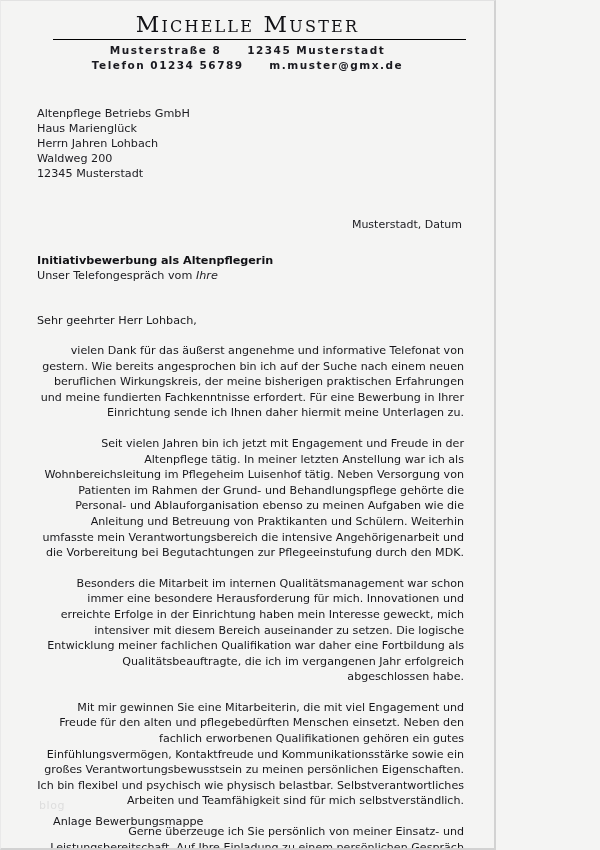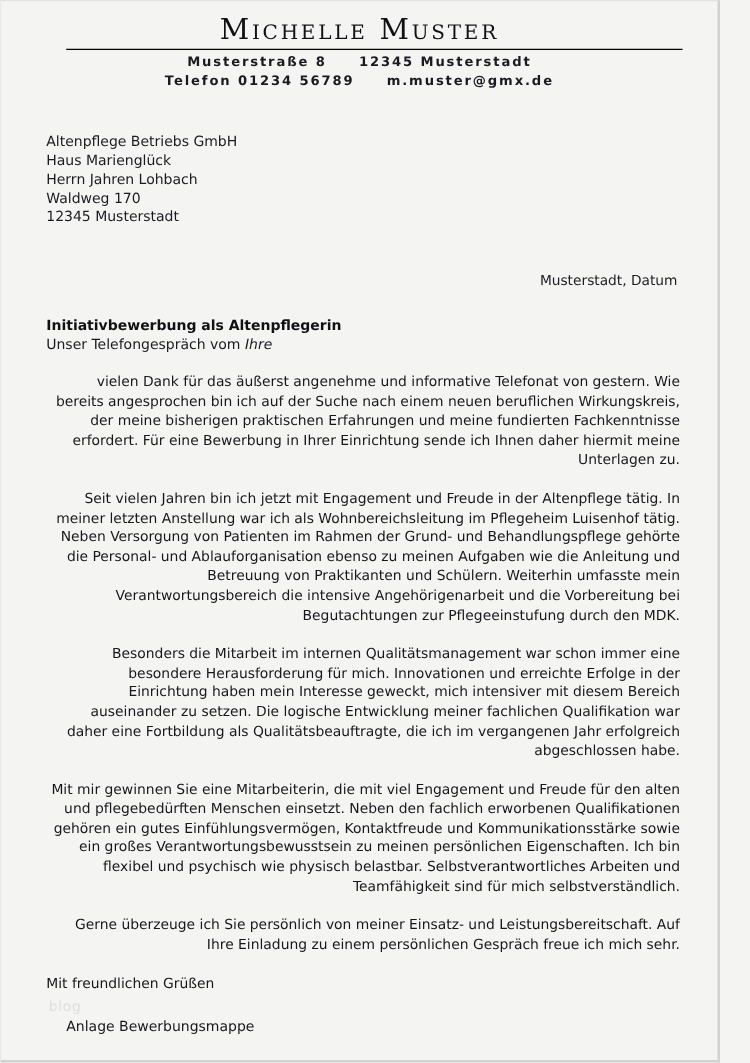--- a/index.html
+++ b/index.html
@@ -17,7 +17,7 @@
 
   .page {
     position: relative;
-    width: 576px;
+    width: 496px;
     height: 850px;
     box-sizing: border-box;
     background: #f4f4f3;

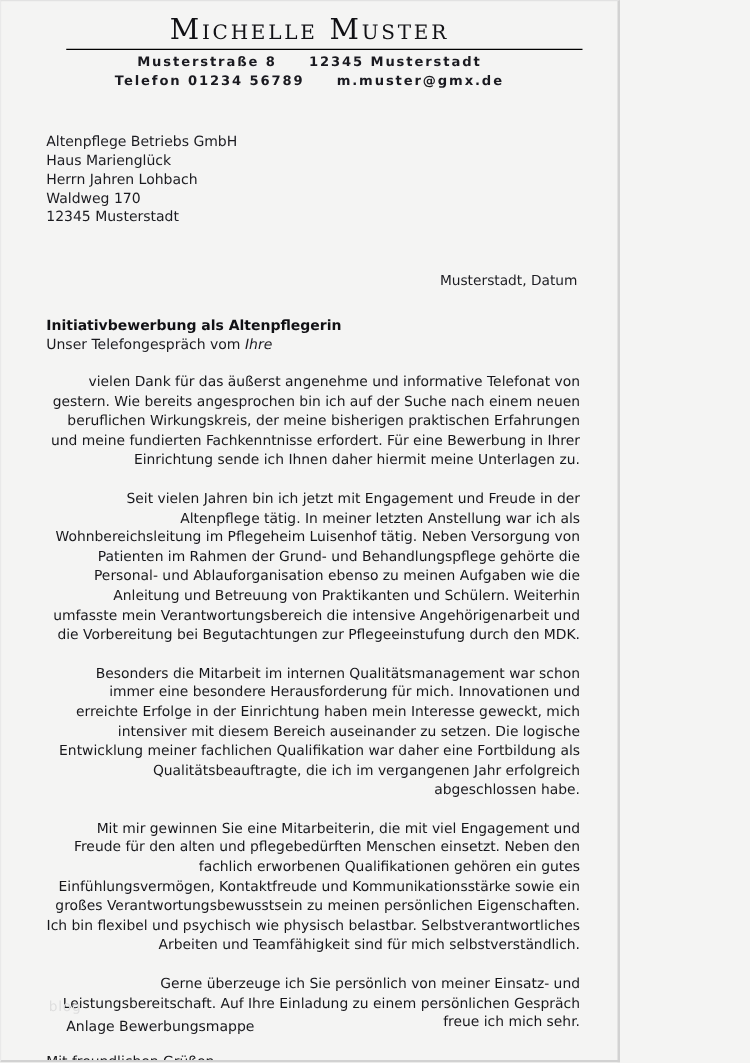--- a/index.html
+++ b/index.html
@@ -165,7 +165,7 @@
       <div>Altenpflege Betriebs GmbH</div>
       <div>Haus Marienglück</div>
       <div>Herrn Jahren Lohbach</div>
-      <div>Waldweg 170</div>
+      <div>Waldweg 200</div>
       <div>12345 Musterstadt</div>
     </div>
 

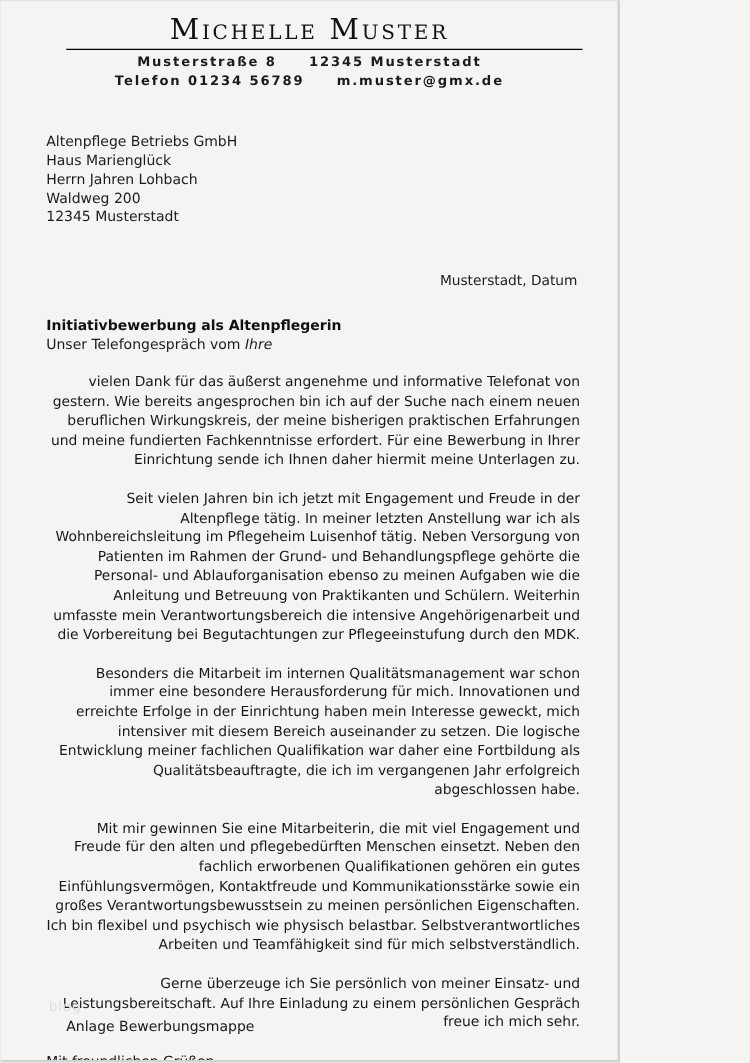--- a/index.html
+++ b/index.html
@@ -176,6 +176,7 @@
       <div class="subject-sub"><span>Unser Telefongespräch vom </span><em>Ihre</em></div>
     </div>
 
+    <div class="salutation">Sehr geehrter Herr Lohbach,</div>
 
     <div class="para">vielen Dank für das äußerst angenehme und informative Telefonat von gestern. Wie bereits angesprochen bin ich auf der Suche nach einem neuen beruflichen Wirkungskreis, der meine bisherigen praktischen Erfahrungen und meine fundierten Fachkenntnisse erfordert. Für eine Bewerbung in Ihrer Einrichtung sende ich Ihnen daher hiermit meine Unterlagen zu.</div>
     <div class="para">Seit vielen Jahren bin ich jetzt mit Engagement und Freude in der Altenpflege tätig. In meiner letzten Anstellung war ich als Wohnbereichsleitung im Pflegeheim Luisenhof tätig. Neben Versorgung von Patienten im Rahmen der Grund- und Behandlungspflege gehörte die Personal- und Ablauforganisation ebenso zu meinen Aufgaben wie die Anleitung und Betreuung von Praktikanten und Schülern. Weiterhin umfasste mein Verantwortungsbereich die intensive Angehörigenarbeit und die Vorbereitung bei Begutachtungen zur Pflegeeinstufung durch den MDK.</div>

----------------------------------------

▸ **Exercise requirements**
Out of the records above, please copy exactly the lines from the line with "<div>Haus Marienglück</div>" up to and including the line with "meine Unterlagen zu.</div>", minus the pictures.

▸ **Final answer**
       <div>Haus Marienglück</div>
       <div>Herrn Jahren Lohbach</div>
-      <div>Waldweg 170</div>
+      <div>Waldweg 200</div>
       <div>12345 Musterstadt</div>
     </div>
 

--- a/index.html
+++ b/index.html
@@ -176,6 +176,7 @@
       <div class="subject-sub"><span>Unser Telefongespräch vom </span><em>Ihre</em></div>
     </div>
 
+    <div class="salutation">Sehr geehrter Herr Lohbach,</div>
 
     <div class="para">vielen Dank für das äußerst angenehme und informative Telefonat von gestern. Wie bereits angesprochen bin ich auf der Suche nach einem neuen beruflichen Wirkungskreis, der meine bisherigen praktischen Erfahrungen und meine fundierten Fachkenntnisse erfordert. Für eine Bewerbung in Ihrer Einrichtung sende ich Ihnen daher hiermit meine Unterlagen zu.</div>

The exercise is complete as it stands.